None of the images should appear in your copy. Transcribe the data in full.

[User interface change data]
==============================

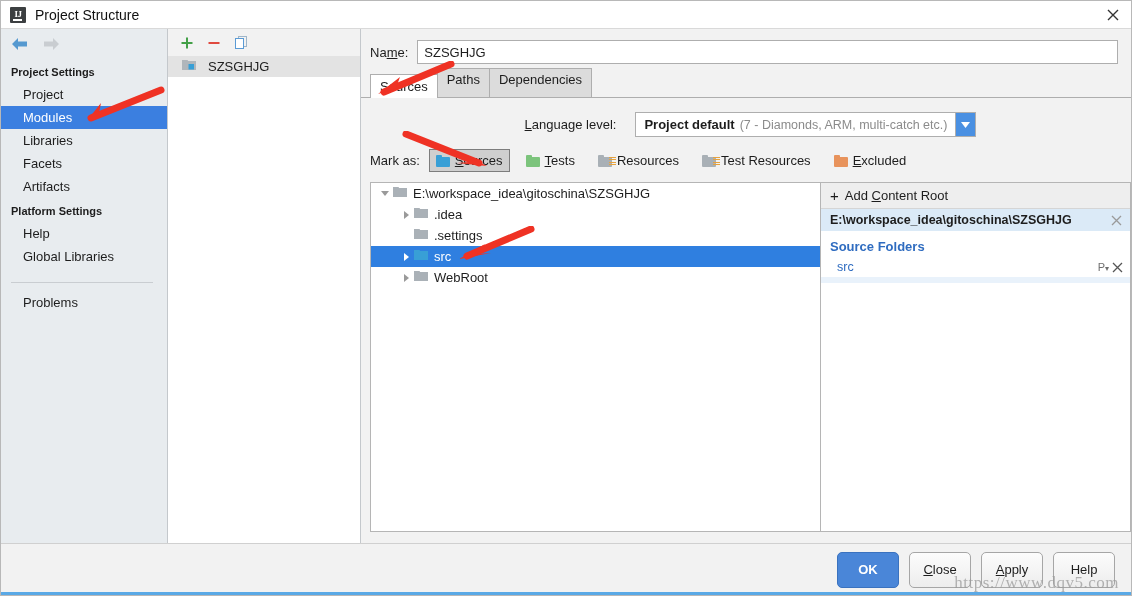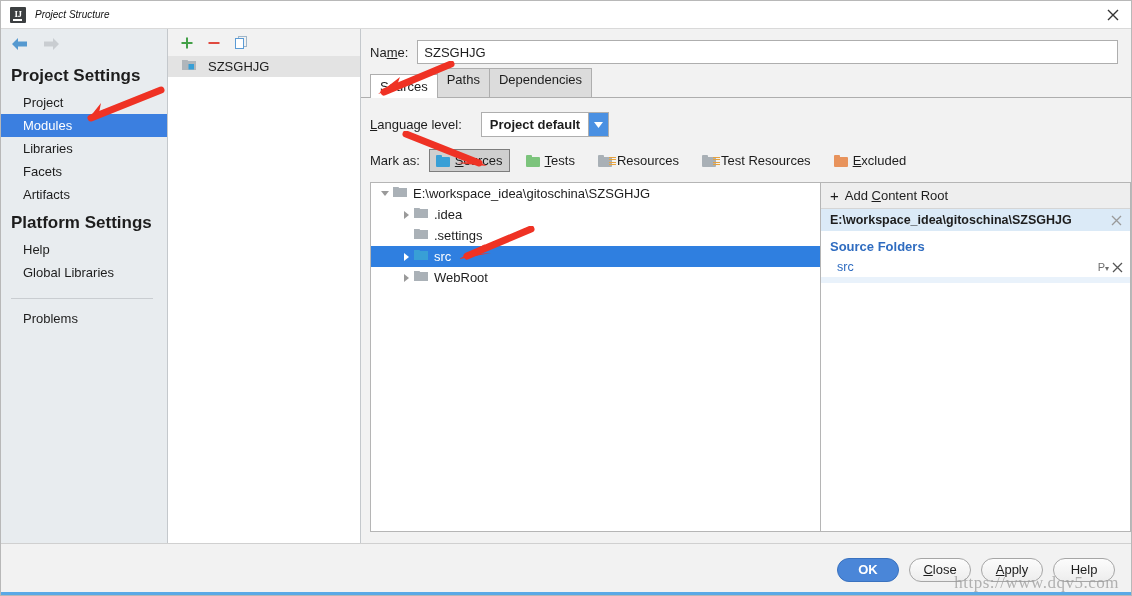--- a/index.html
+++ b/index.html
@@ -45,7 +45,7 @@
     content: ""; position: absolute; bottom: 2px; left: 3px;
     width: 9px; height: 1.5px; background: #fff;
   }
-  .title-text { font-size: 10px; color: #111; font-style: italic; }
+  .title-text { font-size: 14px; color: #111; }
   .titlebar-close {
     position: absolute; right: 0; top: 0;
     width: 36px; height: 27px;

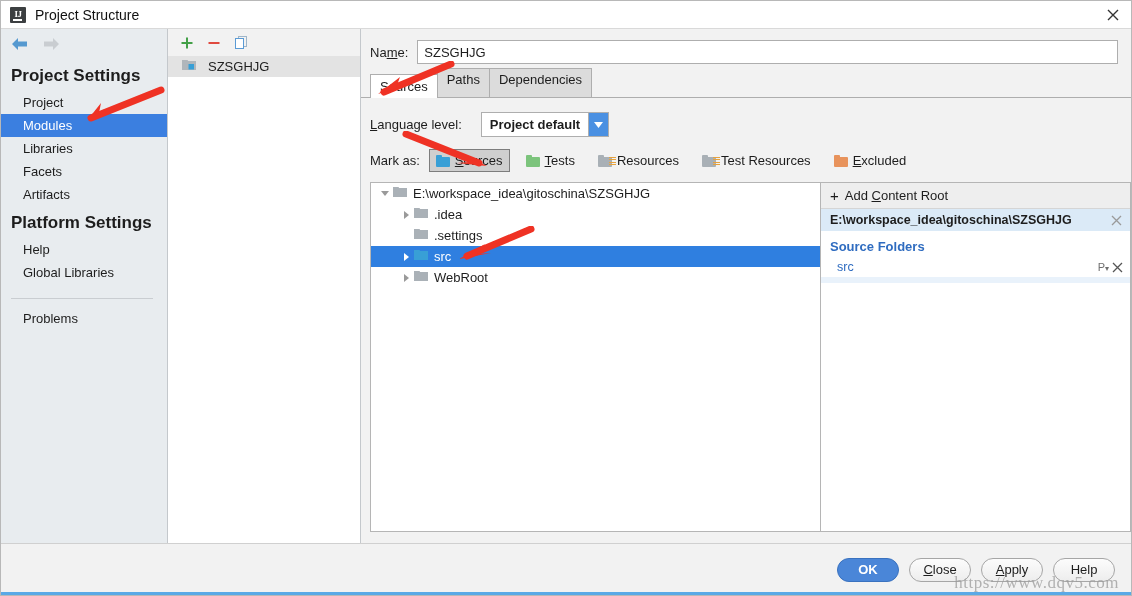--- a/index.html
+++ b/index.html
@@ -70,7 +70,7 @@
   }
   .nav-arrow { cursor: pointer; line-height: 0; }
   .sidebar-section {
-    font-weight: bold; font-size: 17px; color: #1d1d1d;
+    font-weight: bold; font-size: 11px; color: #1d1d1d;
     padding: 7px 0 5px 10px;
   }
   .sidebar-item {

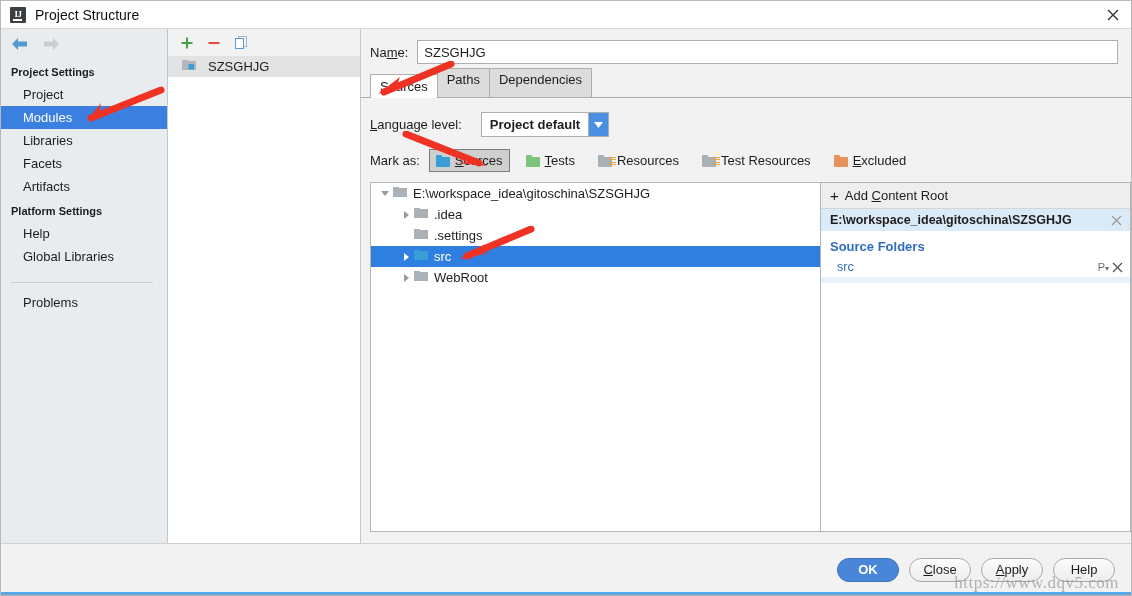--- a/index.html
+++ b/index.html
@@ -139,7 +139,7 @@
   }
   .lang-row {
     display: flex; align-items: center;
-    gap: 19px; padding: 14px 0 0 9px;
+    gap: 19px; padding: 14px 0 0 9px; justify-content: center;
   }
   .lang-label { font-size: 13px; }
   .lang-combo {

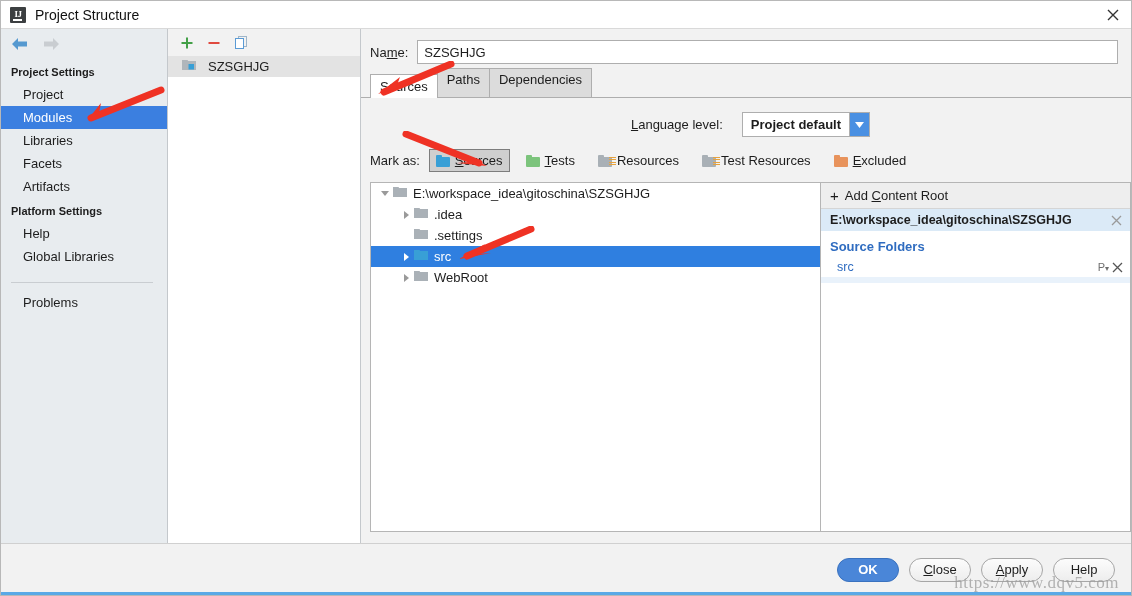--- a/index.html
+++ b/index.html
@@ -388,6 +388,7 @@
         <div class="lang-combo">
           <span class="lang-value">
             <span class="primary">Project default</span>
+            <span class="secondary">(7 - Diamonds, ARM, multi-catch etc.)</span>
           </span>
           <span class="combo-arrow">
             <svg width="9" height="6" viewBox="0 0 9 6">

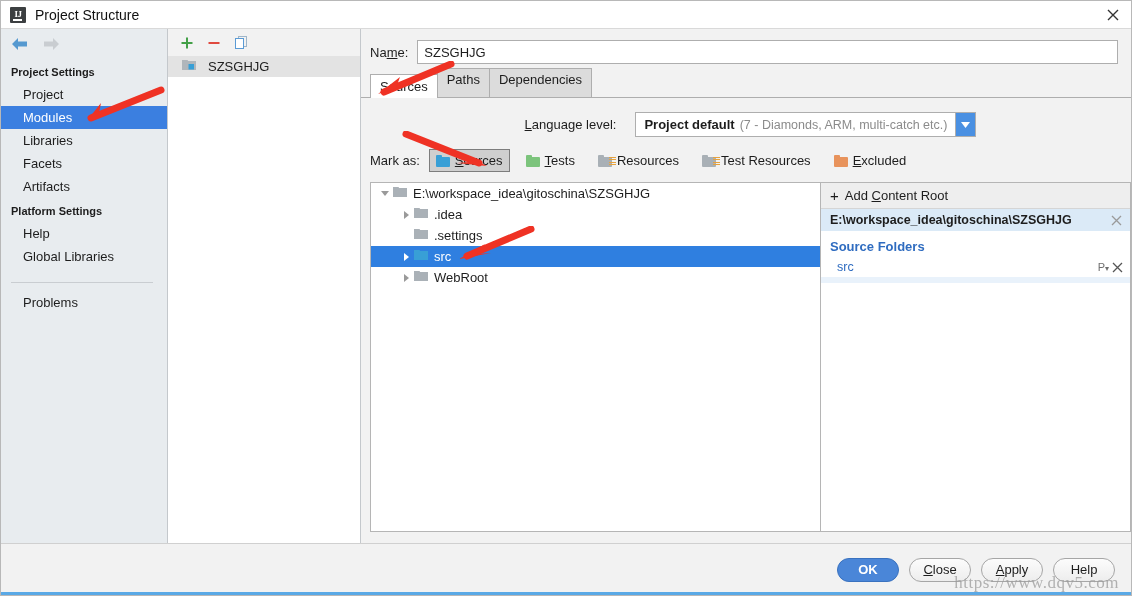--- a/index.html
+++ b/index.html
@@ -266,8 +266,8 @@
     position: relative;
   }
   .btn {
-    min-width: 62px; height: 24px;
-    border: 1px solid #a6a6a6; border-radius: 13px;
+    min-width: 62px; height: 36px;
+    border: 1px solid #a6a6a6; border-radius: 5px;
     background: linear-gradient(#fcfcfc, #ededed);
     font-family: "Liberation Sans", sans-serif; font-size: 13px;
     color: #1d1d1d; cursor: pointer;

==============================

FINISHED TASK =>
--- a/index.html
+++ b/index.html
@@ -45,7 +45,7 @@
     content: ""; position: absolute; bottom: 2px; left: 3px;
     width: 9px; height: 1.5px; background: #fff;
   }
-  .title-text { font-size: 10px; color: #111; font-style: italic; }
+  .title-text { font-size: 14px; color: #111; }
   .titlebar-close {
     position: absolute; right: 0; top: 0;
     width: 36px; height: 27px;

--- a/index.html
+++ b/index.html
@@ -70,7 +70,7 @@
   }
   .nav-arrow { cursor: pointer; line-height: 0; }
   .sidebar-section {
-    font-weight: bold; font-size: 17px; color: #1d1d1d;
+    font-weight: bold; font-size: 11px; color: #1d1d1d;
     padding: 7px 0 5px 10px;
   }
   .sidebar-item {

--- a/index.html
+++ b/index.html
@@ -139,7 +139,7 @@
   }
   .lang-row {
     display: flex; align-items: center;
-    gap: 19px; padding: 14px 0 0 9px;
+    gap: 19px; padding: 14px 0 0 9px; justify-content: center;
   }
   .lang-label { font-size: 13px; }
   .lang-combo {

--- a/index.html
+++ b/index.html
@@ -388,6 +388,7 @@
         <div class="lang-combo">
           <span class="lang-value">
             <span class="primary">Project default</span>
+            <span class="secondary">(7 - Diamonds, ARM, multi-catch etc.)</span>
           </span>
           <span class="combo-arrow">
             <svg width="9" height="6" viewBox="0 0 9 6">

--- a/index.html
+++ b/index.html
@@ -266,8 +266,8 @@
     position: relative;
   }
   .btn {
-    min-width: 62px; height: 24px;
-    border: 1px solid #a6a6a6; border-radius: 13px;
+    min-width: 62px; height: 36px;
+    border: 1px solid #a6a6a6; border-radius: 5px;
     background: linear-gradient(#fcfcfc, #ededed);
     font-family: "Liberation Sans", sans-serif; font-size: 13px;
     color: #1d1d1d; cursor: pointer;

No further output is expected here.